Il serait donc intéressant de synthétiser des ARNi complémentaires aux signaux envoyés par les camps rebelles. On couperait court à toute forme de messages codés que les cellules cancéreuses pourraient s’échanger. Ainsi, les différentes cellules cancéreuses ne peuvent plus s’organiser et mener des actions concertées. En d’autres termes : le cancer resterait bloqué au stade où il est.

Mécanisme de fonctionnement de l’ARN interférent. Ici le code quaternaire A, U, C, G est représenté par une clé jaune, une clé bleue, une serrure jaune et une bleue. Chaque clé doit être en face de sa serrure pour que les ARN simples brins s’hybrident et soient dégradés. (©Mélanie Le Gouez)

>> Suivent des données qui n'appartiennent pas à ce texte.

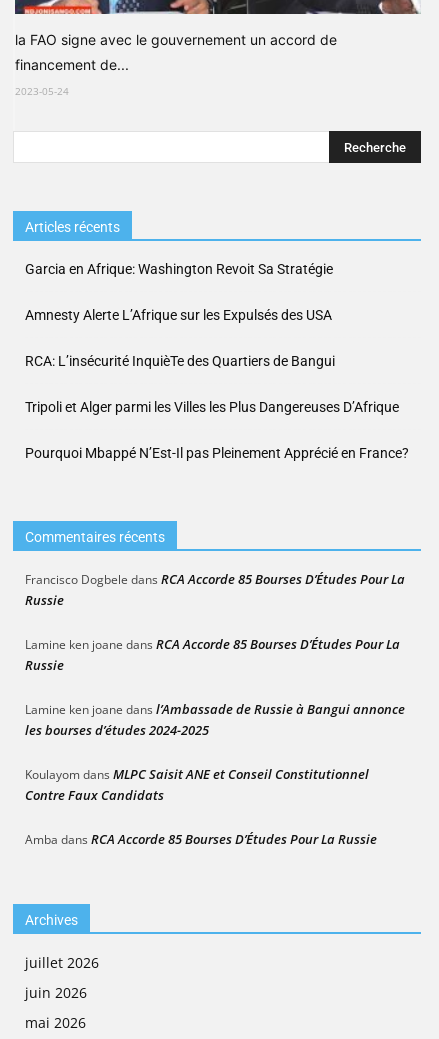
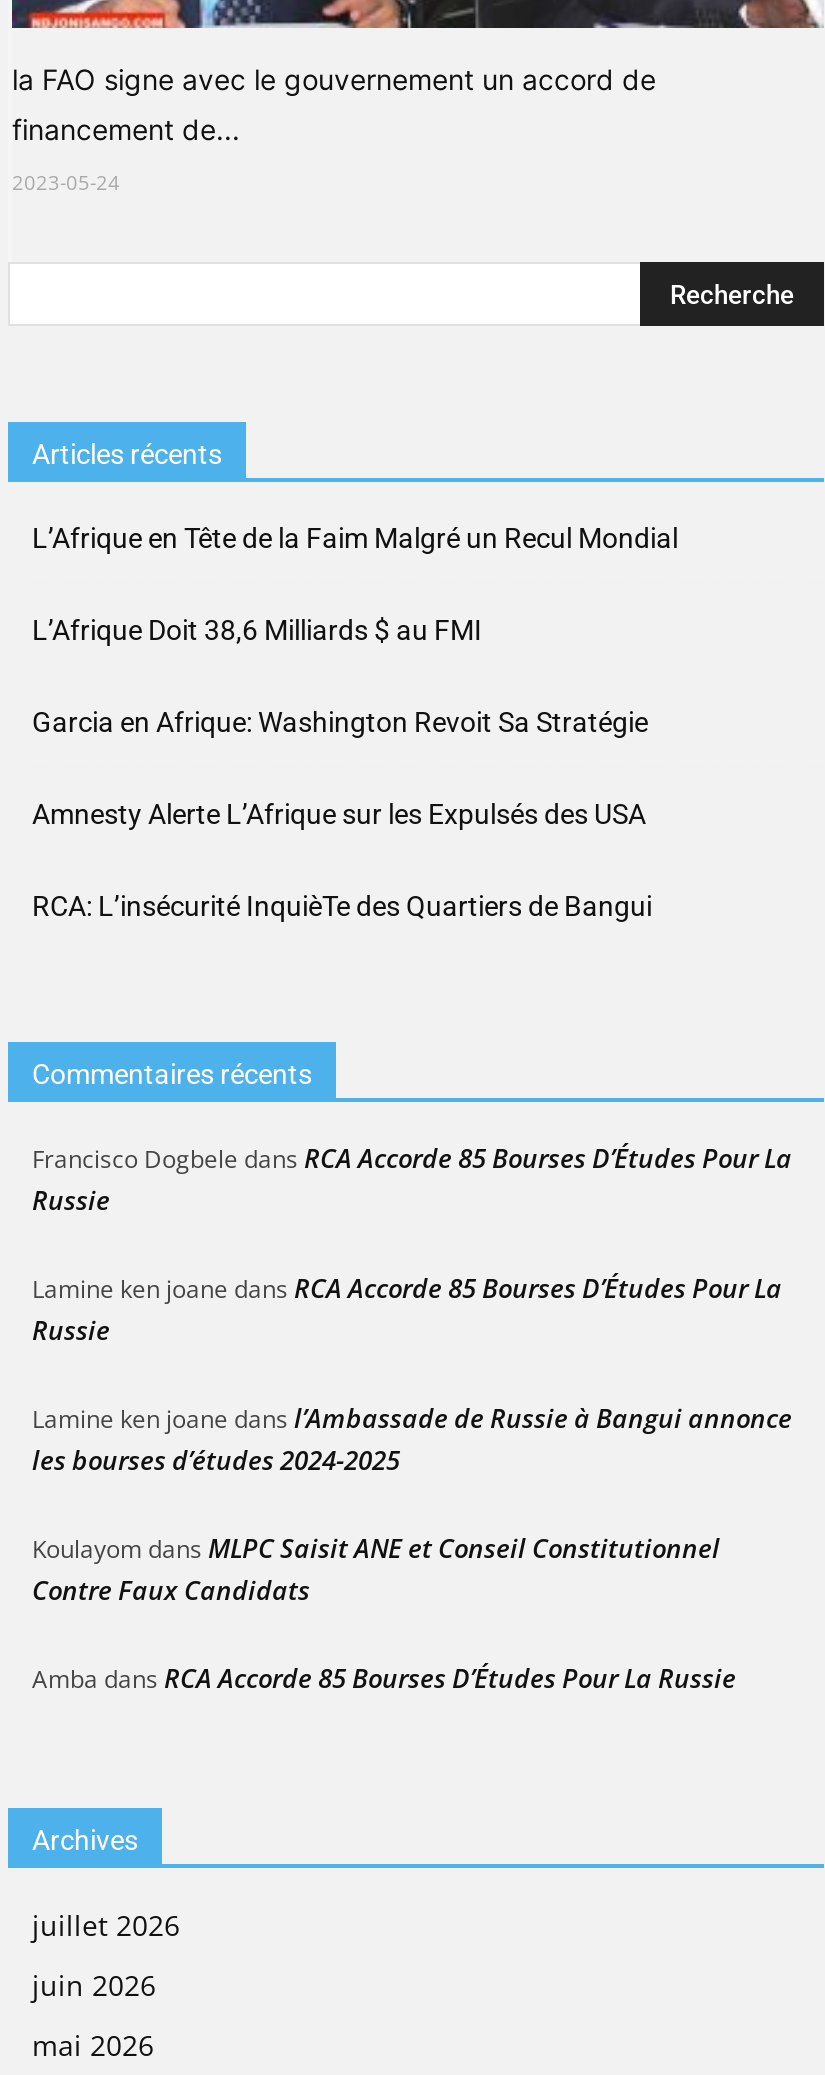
none -> [32,522,678,646] L’Afrique en Tête de la Faim Malgré un Recul Mondial | L’Afrique Doit 38,6 Milliards $ au FMI
moved [25,261,335,369] -> [32,706,652,922]: Garcia en Afrique: Washington Revoit Sa Stratégie | Amnesty Alerte L’Afrique sur les Expulsés des USA | RCA: L’insécurité InquièTe des Quartiers de Bangui
[25,399,409,461] Tripoli et Alger parmi les Villes les Plus Dangereuses D’Afrique | Pourquoi Mbappé N’Est-Il pas Pleinement Apprécié en France? -> none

L’équipe du Dr Patel cherche à modifier des vésicules extracellulaires de taille nanométrique (appelée microvésicules) en y insérant des contre-ordres sous forme d’ARN interférent. Grâce aux propriétés des ARN vues précédemment, ces contre-ordres empêchent les signaux cancéreux d’être délivrés aux cellules en les détruisant. Ce système permet alors de limiter le recrutement de nouveaux rebelles.

L’APPEL DU GÉNÉRAL DE GRAISSE – Mais pour cela, il faut se procurer des vésicules ! C’est ici qu’intervient le bon vieux gras dont on vous parlait au début de cet article. Le tissus graisseux est une véritable mine d’or en microvésicules, et les chercheurs ont eu l’idée de détourner la graisse dans notre corps pour en extraire ces petites sphères.

Afin de séparer les microvésicules du reste du gras, une méthode appelée TFF (Tangential Flow Filtration) a été mise au point. C’est un genre de tamis nanométrique permettant de séparer les molécules de moins de 100nm de diamètre du reste.

Schéma explicatif du système TFF. La machine agit comme une sorte de tamis qui ne laisse passer que les particules inférieures à 100 nanomètres de diamètre. Cela permet de récupérer les microvésicules du gras. (© Valentin Berdah) Adipocytes : cellule du gras.

 

À l’image d’agents secrets/infiltrés, les sphères modifiées vont se fondre dans la masse de sphères contenant des signaux cancéreux et empêcher les rebelles de se multiplier et d’envahir plus de terrain que celui déjà conquis. Cette méthode permettrait même d’envoyer des signaux destructeurs pour leur imposer un suicide cellulaire.

Ces nombreuses vésicules génétiquement modifiées (VGM) vont ensuite être transfusées chez les patients par voie sanguine. Rappelez-vous que cette thérapie vise à soigner le cancer du foie qui est un organe majeur du système circulatoire : le sang y est filtré. Les VGM y transiteront obligatoirement et leur action sera donc possible sur les cellules cancéreuses dans cet organe.

Actuellement, cette méthode est en cours de développement. Les chercheurs jouent un peu les “recycleurs de l’extrême” en utilisant des déchets de liposuccion pour leurs expériences. Mais l’objectif final est de pouvoir extraire, puis modifier directement le gras du patient et le lui transfuser pour le soigner.

Ce serait donc une grande avancée, et une possible victoire, pour certaines personnes de pouvoir combattre leur cancer avec leur propre gras.

Billet co-écrit par Valentin Berdah, Manon Budzyk, Alexis Jousselin et Mélanie Le Gouez.